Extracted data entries

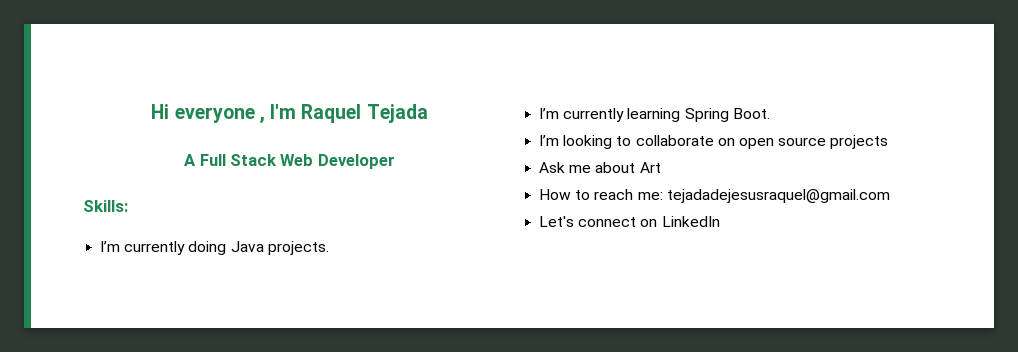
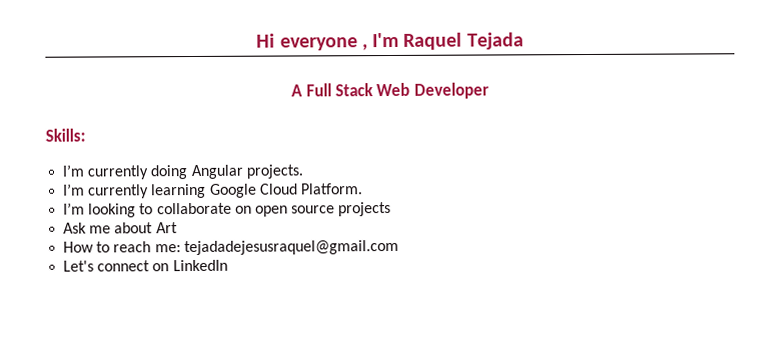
- I’m currently doing Java projects.
+ I’m currently doing Angular projects.
- I’m currently learning Spring Boot.
+ I’m currently learning Google Cloud Platform.

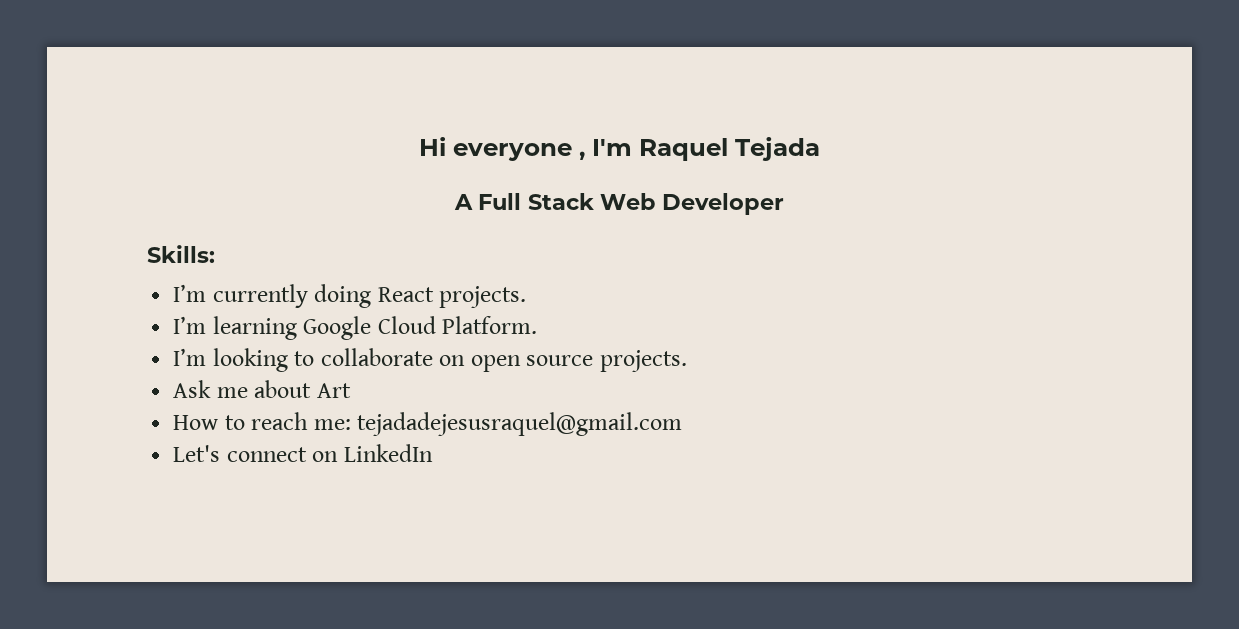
- I’m currently doing Angular projects.
+ I’m currently doing React projects.
- I’m currently learning Google Cloud Platform.
+ I’m learning Google Cloud Platform.
- I’m looking to collaborate on open source projects
+ I’m looking to collaborate on open source projects.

[Task description] Without copying the pictures, transcribe the entries exactly.

[Exercise solution]
- I’m currently doing Java projects.
+ I’m currently doing Angular projects.
- I’m currently learning Spring Boot.
+ I’m currently learning Google Cloud Platform.

- I’m currently doing Angular projects.
+ I’m currently doing React projects.
- I’m currently learning Google Cloud Platform.
+ I’m learning Google Cloud Platform.
- I’m looking to collaborate on open source projects
+ I’m looking to collaborate on open source projects.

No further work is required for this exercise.